- WORK ORDER -
Exact reproduction is required for the lines below starting at the line with "left: 703px ->" and ending at the line with "none -> <li>Emotion", both included. No other lines, and no pictures.

- SUPPLIED RECORDS -

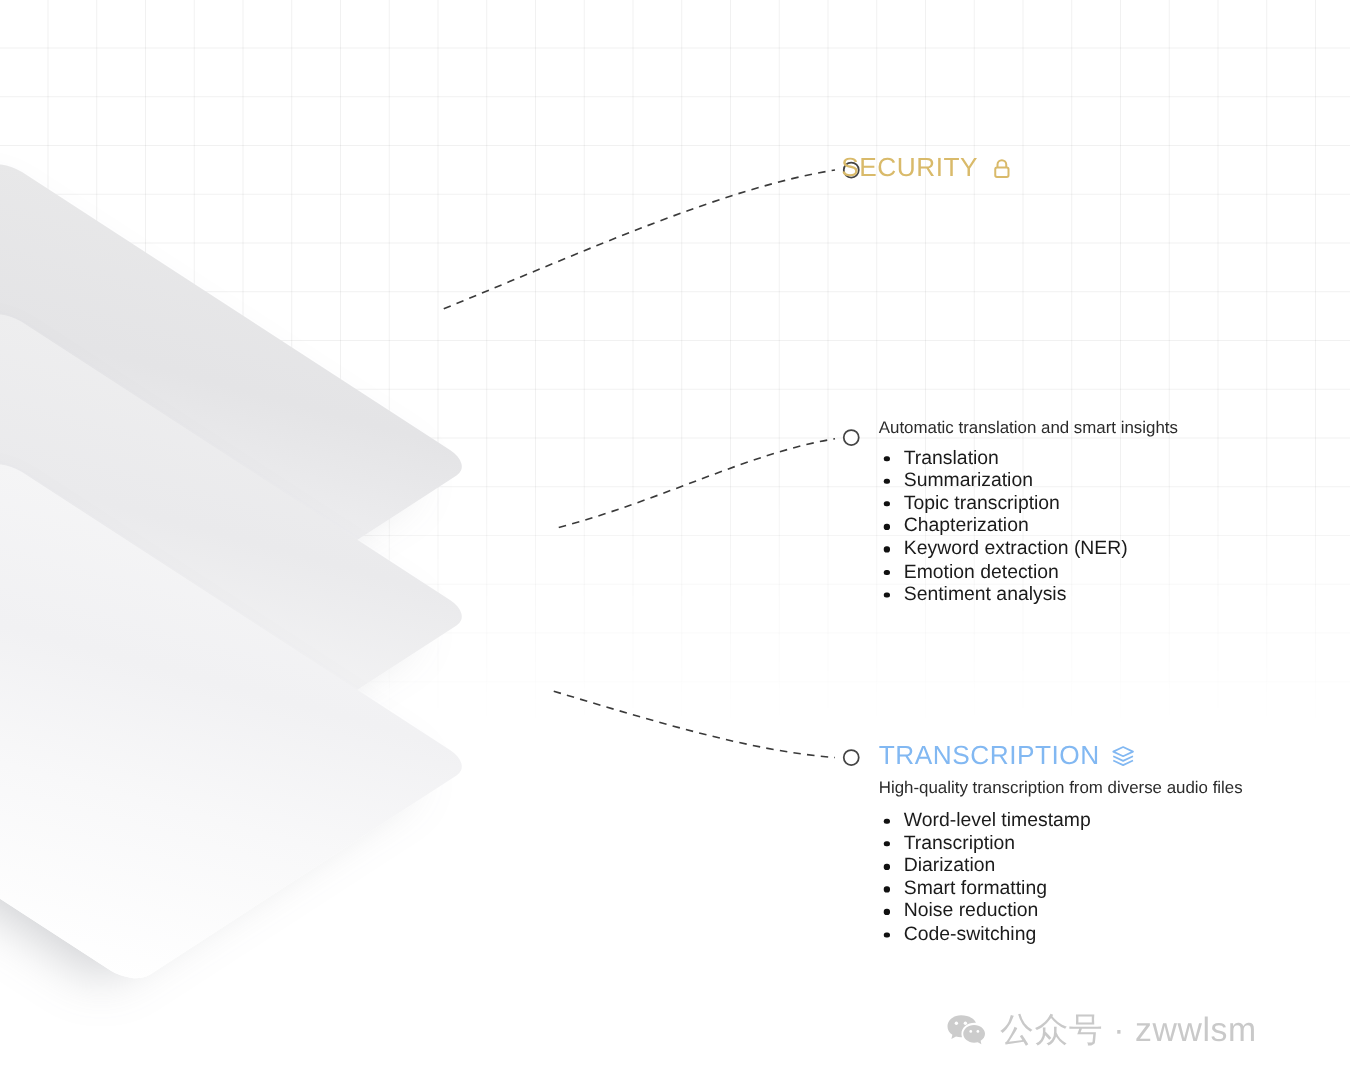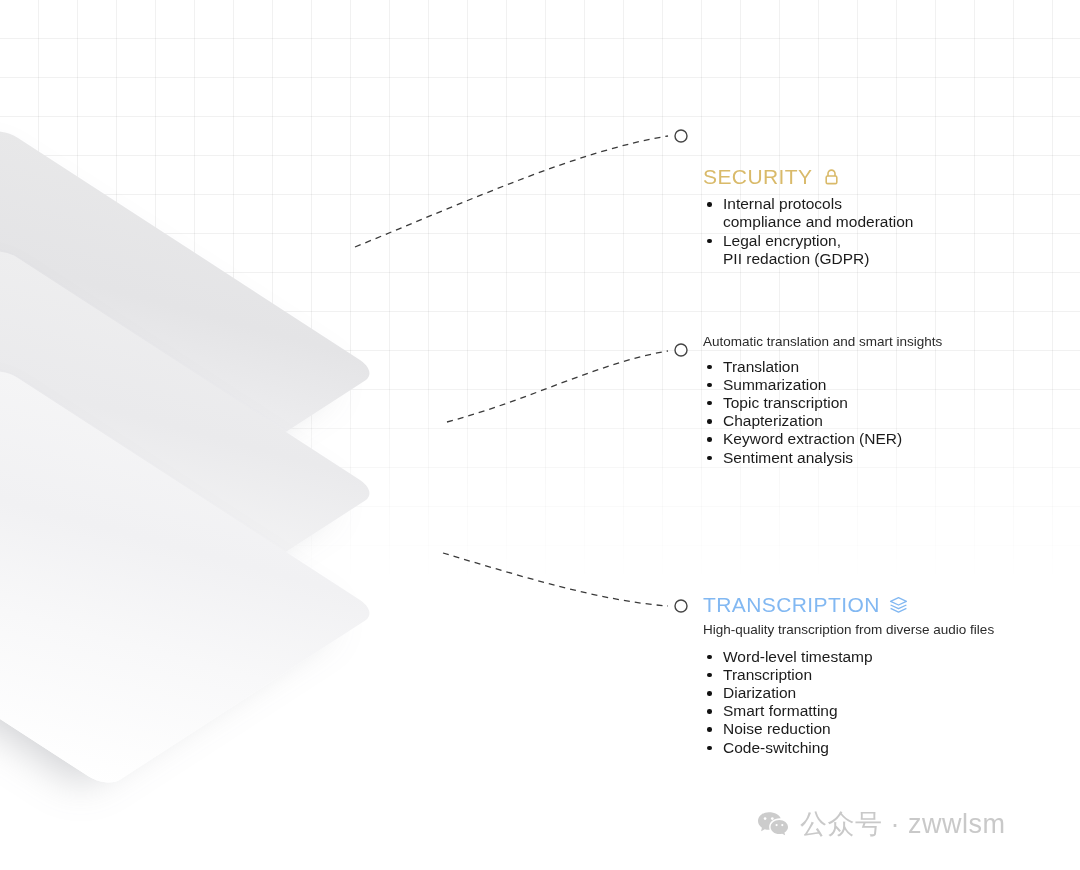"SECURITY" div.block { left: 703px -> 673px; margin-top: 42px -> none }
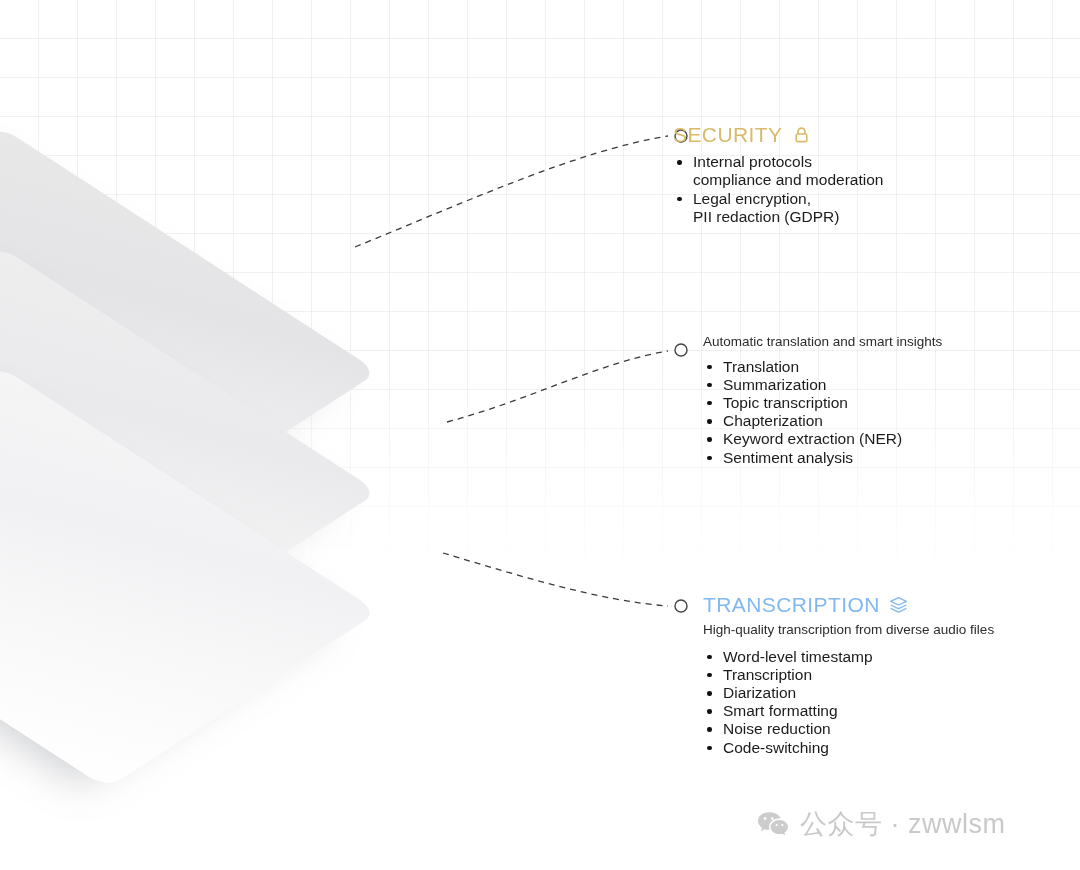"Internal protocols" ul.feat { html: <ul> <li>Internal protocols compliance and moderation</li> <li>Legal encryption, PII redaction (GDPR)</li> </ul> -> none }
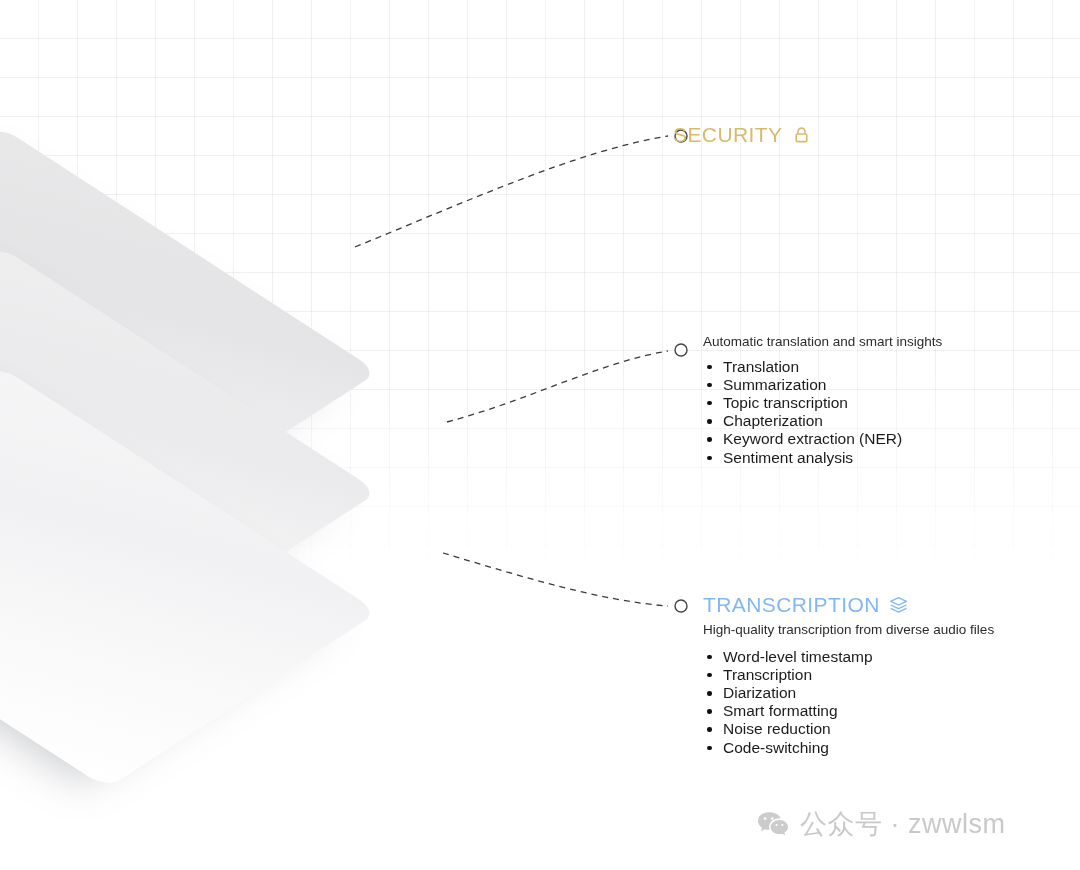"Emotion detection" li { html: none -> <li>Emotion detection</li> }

--

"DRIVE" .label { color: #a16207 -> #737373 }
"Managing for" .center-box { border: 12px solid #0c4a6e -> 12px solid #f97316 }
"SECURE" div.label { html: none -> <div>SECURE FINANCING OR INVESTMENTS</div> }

- OUTPUT FOR THIS TASK -
"SECURITY" div.block { left: 703px -> 673px; margin-top: 42px -> none }
"Internal protocols" ul.feat { html: <ul> <li>Internal protocols compliance and moderation</li> <li>Legal encryption, PII redaction (GDPR)</li> </ul> -> none }
"Emotion detection" li { html: none -> <li>Emotion detection</li> }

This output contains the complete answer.